The song was written about Salford, then in Lancashire (now in Greater Manchester), England, the area where MacColl was born and brought up. It was originally composed for the 1949 play Landscape with Chimneys, produced by Joan Littlewood and Theatre Workshop and set in a North of England industrial town. With the growing popularity of folk music in the 1960s the song became a standard in the repertory of British folk club singers.

In a BBC radio documentary about “Dirty Old Town”, Professor Ben Harker (author of Class Act: The Cultural and Political Life of Ewan MacColl, 2007, Pluto Press) explains that although MacColl later claimed the song was written as an interlude "to cover an awkward scene change", studying the script of the play Landscape with Chimneys reveals the song occurs at the beginning and at the end of the play. Harker argues the song is important to the play because “it captures the movement from dreamy optimism and romance to militancy, frustration and anger. That’s the trajectory of the song and of the play.”

The first verse refers to the "gasworks croft" which was a piece of open land adjacent to Salford gasworks, and then speaks of the old canal, which was the Manchester, Bolton and Bury Canal. The line in the original version about smelling a spring on “the Salford wind” is sometimes sung as “the sulphured wind”. But in any case, most singers tend to drop the Salford reference altogether, in favour of calling the wind “smoky”. (This is the case in MacColl's own 1983 recording of the song.)

=== The Dubliners version ===
The Dubliners recorded "Dirty Old Town" as part of their 1966 album Drinkin' and Courtin.

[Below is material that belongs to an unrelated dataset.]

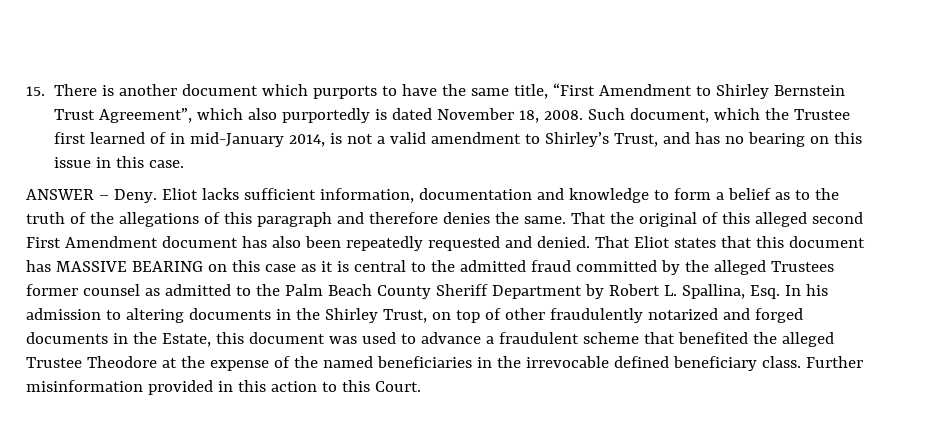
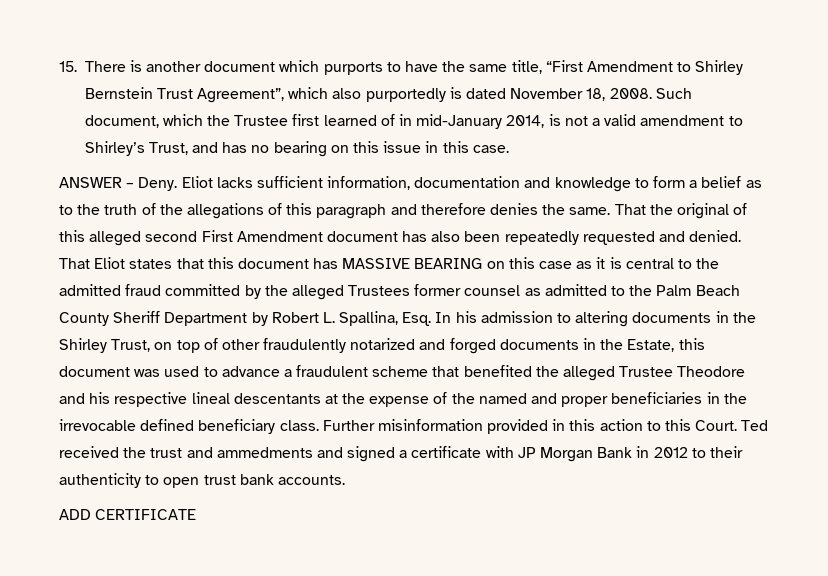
- That Eliot states that this document has MASSIVE BEARING on this case as it is central to the admitted fraud committed by the alleged Trustees former counsel as admitted to the Palm Beach County Sheriff Department by Robert L. Spallina, Esq. In his admission to altering documents in the Shirley Trust, on top of other fraudulently notarized and forged documents in the Estate, this document was used to advance a fraudulent scheme that benefited the alleged Trustee Theodore at the expense of the named beneficiaries in the irrevocable defined beneficiary class.
+ That Eliot states that this document has MASSIVE BEARING on this case as it is central to the admitted fraud committed by the alleged Trustees former counsel as admitted to the Palm Beach County Sheriff Department by Robert L. Spallina, Esq. In his admission to altering documents in the Shirley Trust, on top of other fraudulently notarized and forged documents in the Estate, this document was used to advance a fraudulent scheme that benefited the alleged Trustee Theodore and his respective lineal descentants at the expense of the named and proper beneficiaries in the irrevocable defined beneficiary class.
+ Ted received the trust and ammedments and signed a certificate with JP Morgan Bank in 2012 to their authenticity to open trust bank accounts.
+ ADD CERTIFICATE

Luke Kelly, lead singer of the Irish band, claimed in live performances that the song was a "love song" to Salford.

Chart performance for "Dirty Old Town" by the Dubliners
| Chart (1968) | Peak position |
|---|---|
| Ireland (IRMA) | 10 |

==The Pogues version==

Released on Rum Sodomy & the Lash in 1985, the Pogues' version reached number 62 in the UK and 27 in the Irish charts when released as a single. It has been certified Silver for sales.

The Pogues' version of the song is played during the team walk-on at Salford City FC.

===Reception===
John Leland at Spin called the song, "a sparse melancholy reminiscence of love in an industrial sewer. The Pogues are a crudely affecting bunch of romantics." AllMusic said, "while Shane MacGowan may not have written "Dirty Old Town", his wrought, emotionally compelling vocals made [it] his from then on."

==Rod Stewart version==
British rock singer Rod Stewart included the song in his first solo album, "An Old Raincoat Won't Ever Let You Down" and performed it in live concerts as recently as 2019.

==Certifications==

Certifications for "Dirty Old Town"
| Region | Certification | Certified units/sales |
| New Zealand (RMNZ) The Pogues version | Gold | 15,000^{‡} |
| United Kingdom (BPI) The Pogues version | Gold | 400,000^{‡} |
^{‡} Sales+streaming figures based on certification alone.